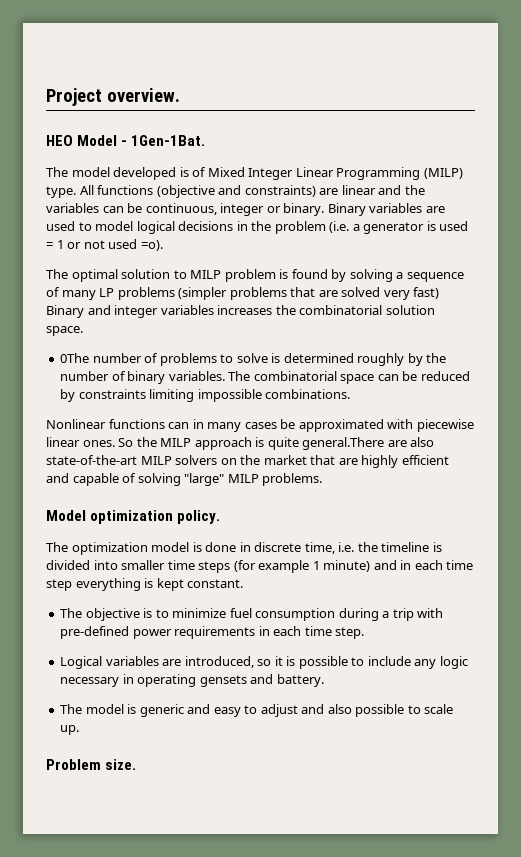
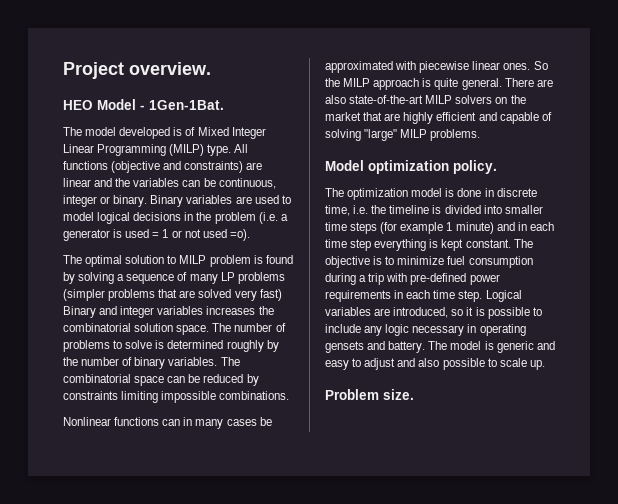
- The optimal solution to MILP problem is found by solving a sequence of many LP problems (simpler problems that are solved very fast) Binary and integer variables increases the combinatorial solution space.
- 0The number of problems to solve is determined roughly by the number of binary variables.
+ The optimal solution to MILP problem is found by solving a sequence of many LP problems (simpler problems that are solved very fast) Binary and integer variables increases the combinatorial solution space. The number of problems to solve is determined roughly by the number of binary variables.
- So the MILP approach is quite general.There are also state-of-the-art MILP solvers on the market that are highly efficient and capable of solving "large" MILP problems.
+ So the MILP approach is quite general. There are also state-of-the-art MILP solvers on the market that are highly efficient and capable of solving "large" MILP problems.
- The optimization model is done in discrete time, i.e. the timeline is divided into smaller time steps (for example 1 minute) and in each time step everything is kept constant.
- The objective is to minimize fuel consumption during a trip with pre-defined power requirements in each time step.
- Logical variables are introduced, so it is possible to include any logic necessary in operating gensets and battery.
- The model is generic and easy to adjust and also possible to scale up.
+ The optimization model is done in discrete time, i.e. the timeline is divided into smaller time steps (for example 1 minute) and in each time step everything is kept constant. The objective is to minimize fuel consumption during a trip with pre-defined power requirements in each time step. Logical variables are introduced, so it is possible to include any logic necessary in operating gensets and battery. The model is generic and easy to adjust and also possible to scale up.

==*==

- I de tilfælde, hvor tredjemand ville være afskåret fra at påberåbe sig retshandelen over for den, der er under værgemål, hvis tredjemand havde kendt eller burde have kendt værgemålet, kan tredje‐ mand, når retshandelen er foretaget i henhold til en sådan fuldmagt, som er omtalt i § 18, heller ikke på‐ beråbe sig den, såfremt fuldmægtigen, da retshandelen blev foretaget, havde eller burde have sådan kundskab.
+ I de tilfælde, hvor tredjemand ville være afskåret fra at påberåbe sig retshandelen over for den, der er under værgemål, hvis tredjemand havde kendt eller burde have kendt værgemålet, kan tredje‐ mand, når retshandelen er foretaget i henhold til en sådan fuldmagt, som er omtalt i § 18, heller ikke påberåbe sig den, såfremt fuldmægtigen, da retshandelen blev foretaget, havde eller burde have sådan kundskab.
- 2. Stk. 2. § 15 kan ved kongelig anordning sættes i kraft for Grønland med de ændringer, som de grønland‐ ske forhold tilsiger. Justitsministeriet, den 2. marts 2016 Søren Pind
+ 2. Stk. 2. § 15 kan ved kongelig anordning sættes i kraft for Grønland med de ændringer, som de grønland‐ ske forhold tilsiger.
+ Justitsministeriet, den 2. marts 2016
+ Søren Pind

==*==

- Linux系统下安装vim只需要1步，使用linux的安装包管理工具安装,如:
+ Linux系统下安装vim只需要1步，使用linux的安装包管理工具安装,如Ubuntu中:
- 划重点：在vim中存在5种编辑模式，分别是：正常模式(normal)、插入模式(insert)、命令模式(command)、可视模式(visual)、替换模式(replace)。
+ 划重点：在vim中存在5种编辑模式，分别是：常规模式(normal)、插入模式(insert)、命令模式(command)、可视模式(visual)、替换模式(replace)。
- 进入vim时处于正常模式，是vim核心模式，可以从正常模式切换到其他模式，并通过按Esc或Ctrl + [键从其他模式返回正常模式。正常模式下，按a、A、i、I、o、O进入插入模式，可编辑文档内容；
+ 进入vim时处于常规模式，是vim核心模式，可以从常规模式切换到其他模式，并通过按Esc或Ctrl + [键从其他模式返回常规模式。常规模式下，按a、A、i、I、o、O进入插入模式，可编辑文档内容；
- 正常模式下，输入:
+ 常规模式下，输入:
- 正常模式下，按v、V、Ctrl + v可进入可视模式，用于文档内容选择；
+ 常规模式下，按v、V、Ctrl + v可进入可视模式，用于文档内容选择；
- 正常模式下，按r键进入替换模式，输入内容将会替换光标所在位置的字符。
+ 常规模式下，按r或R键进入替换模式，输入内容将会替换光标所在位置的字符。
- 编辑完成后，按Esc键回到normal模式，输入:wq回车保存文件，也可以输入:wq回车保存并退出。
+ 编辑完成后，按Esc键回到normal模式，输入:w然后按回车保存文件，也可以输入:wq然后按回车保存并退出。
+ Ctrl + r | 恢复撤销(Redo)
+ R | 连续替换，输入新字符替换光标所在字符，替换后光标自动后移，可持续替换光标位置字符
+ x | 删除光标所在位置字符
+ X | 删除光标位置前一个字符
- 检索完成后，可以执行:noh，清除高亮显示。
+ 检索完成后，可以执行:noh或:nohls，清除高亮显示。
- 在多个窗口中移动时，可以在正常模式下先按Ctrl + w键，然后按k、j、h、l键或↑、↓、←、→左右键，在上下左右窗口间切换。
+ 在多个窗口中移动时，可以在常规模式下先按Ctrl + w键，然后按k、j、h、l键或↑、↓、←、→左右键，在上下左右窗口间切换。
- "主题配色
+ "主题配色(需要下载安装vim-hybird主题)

==*==

▸ **Try it**: Taking the entries above, write out exactly the lines starting with the line containing "- The optimal" and going on through the line containing "- The model", both included, and nothing else.

▸ **Output for this exercise**:
- The optimal solution to MILP problem is found by solving a sequence of many LP problems (simpler problems that are solved very fast) Binary and integer variables increases the combinatorial solution space.
- 0The number of problems to solve is determined roughly by the number of binary variables.
+ The optimal solution to MILP problem is found by solving a sequence of many LP problems (simpler problems that are solved very fast) Binary and integer variables increases the combinatorial solution space. The number of problems to solve is determined roughly by the number of binary variables.
- So the MILP approach is quite general.There are also state-of-the-art MILP solvers on the market that are highly efficient and capable of solving "large" MILP problems.
+ So the MILP approach is quite general. There are also state-of-the-art MILP solvers on the market that are highly efficient and capable of solving "large" MILP problems.
- The optimization model is done in discrete time, i.e. the timeline is divided into smaller time steps (for example 1 minute) and in each time step everything is kept constant.
- The objective is to minimize fuel consumption during a trip with pre-defined power requirements in each time step.
- Logical variables are introduced, so it is possible to include any logic necessary in operating gensets and battery.
- The model is generic and easy to adjust and also possible to scale up.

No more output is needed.